Wien (OTS/SPW-K) - Die jüngste Presseaussendung der ÖVP, in der sie sich erlaubt, "darauf hinzuweisen, dass es einen Unterschied gibt zwischen 'Stellenplan' und der tatsächlichen Anzahl unterrichtender Lehrerinnen und Lehrer", ist ausgesprochen hilfreich, da hier erstmals die Quelle ihrer falschen Behauptungen über vermeintliche Kürzungen von Lehrerdienstposten in Wien genannt wird. Konkret beruft sie sich bei dieser Behauptung auf das Statistische Jahrbuch des BMUKK. Bei der Lektüre dieser Quelle ist der ÖVP jedoch ein schwerwiegender Fehler unterlaufen. So wird in der ersten Fußnote zu dieser Statistik explizit festgehalten: "Bei Vergleichen mit den Vorjahren ist zu beachten, dass bis einschließlich 2007/08 Zahlen inklusive Karenzierungen publiziert wurden". Für spätere Jahre gelten alle Zahlen exklusive Karenzierungen. Die Folge dieser Leseschwäche:
Die von der ÖVP genannten Zahlen der Jahre 2006/07 und 2008/09 sind nicht miteinander vergleichbar.

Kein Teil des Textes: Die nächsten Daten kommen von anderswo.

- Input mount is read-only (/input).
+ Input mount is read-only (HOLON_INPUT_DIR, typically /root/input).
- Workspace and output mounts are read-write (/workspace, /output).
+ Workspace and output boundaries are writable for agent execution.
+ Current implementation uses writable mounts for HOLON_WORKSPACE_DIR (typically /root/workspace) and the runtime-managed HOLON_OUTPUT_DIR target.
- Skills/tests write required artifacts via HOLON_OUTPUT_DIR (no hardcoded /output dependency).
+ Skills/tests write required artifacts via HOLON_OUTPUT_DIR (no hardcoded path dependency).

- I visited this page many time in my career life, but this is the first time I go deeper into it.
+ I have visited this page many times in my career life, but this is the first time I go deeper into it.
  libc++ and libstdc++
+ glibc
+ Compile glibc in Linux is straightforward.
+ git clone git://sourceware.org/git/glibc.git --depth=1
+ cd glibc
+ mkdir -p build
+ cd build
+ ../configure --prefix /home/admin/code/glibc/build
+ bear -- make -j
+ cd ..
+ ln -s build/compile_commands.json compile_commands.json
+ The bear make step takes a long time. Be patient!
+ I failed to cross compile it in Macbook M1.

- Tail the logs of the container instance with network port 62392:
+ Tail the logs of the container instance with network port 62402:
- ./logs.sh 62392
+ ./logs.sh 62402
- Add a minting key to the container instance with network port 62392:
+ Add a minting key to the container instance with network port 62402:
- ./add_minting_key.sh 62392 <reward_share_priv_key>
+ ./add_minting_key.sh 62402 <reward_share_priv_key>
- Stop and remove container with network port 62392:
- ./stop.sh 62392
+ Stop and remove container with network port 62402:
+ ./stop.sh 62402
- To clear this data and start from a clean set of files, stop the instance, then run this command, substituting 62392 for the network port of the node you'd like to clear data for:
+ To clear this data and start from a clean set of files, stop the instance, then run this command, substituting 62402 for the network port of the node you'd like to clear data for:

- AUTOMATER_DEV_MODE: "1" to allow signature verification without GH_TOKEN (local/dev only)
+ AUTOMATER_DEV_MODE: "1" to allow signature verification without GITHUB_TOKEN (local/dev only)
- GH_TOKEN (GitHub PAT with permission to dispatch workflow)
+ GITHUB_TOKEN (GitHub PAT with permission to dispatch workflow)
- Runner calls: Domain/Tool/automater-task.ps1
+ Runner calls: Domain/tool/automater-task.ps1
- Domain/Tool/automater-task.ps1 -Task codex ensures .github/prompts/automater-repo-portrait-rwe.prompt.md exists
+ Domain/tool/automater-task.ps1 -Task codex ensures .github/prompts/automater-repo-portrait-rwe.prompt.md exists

"Lesen bildet", stellte hierzu Wiens Amtsführende Stadtschulratspräsidentin Susanne Brandsteidl in Richtung ÖVP fest und kritisierte, dass "hier - ob wissentlich oder unwissentlich - mit falschen Zahlen operiert wurde, um daraus parteipolitisches Kleingeld auf dem Rücken der Kinder zu schlagen. Tatsache ist und bleibt, dass es Wien gelungen ist, die Kürzungen der schwarz-blauen Bundesregierung rückgängig zu machen und über 800 zusätzliche Dienstposten (inkl. Berufsschulen sogar 1000 Dienstposten) vom Bund zu bekommen."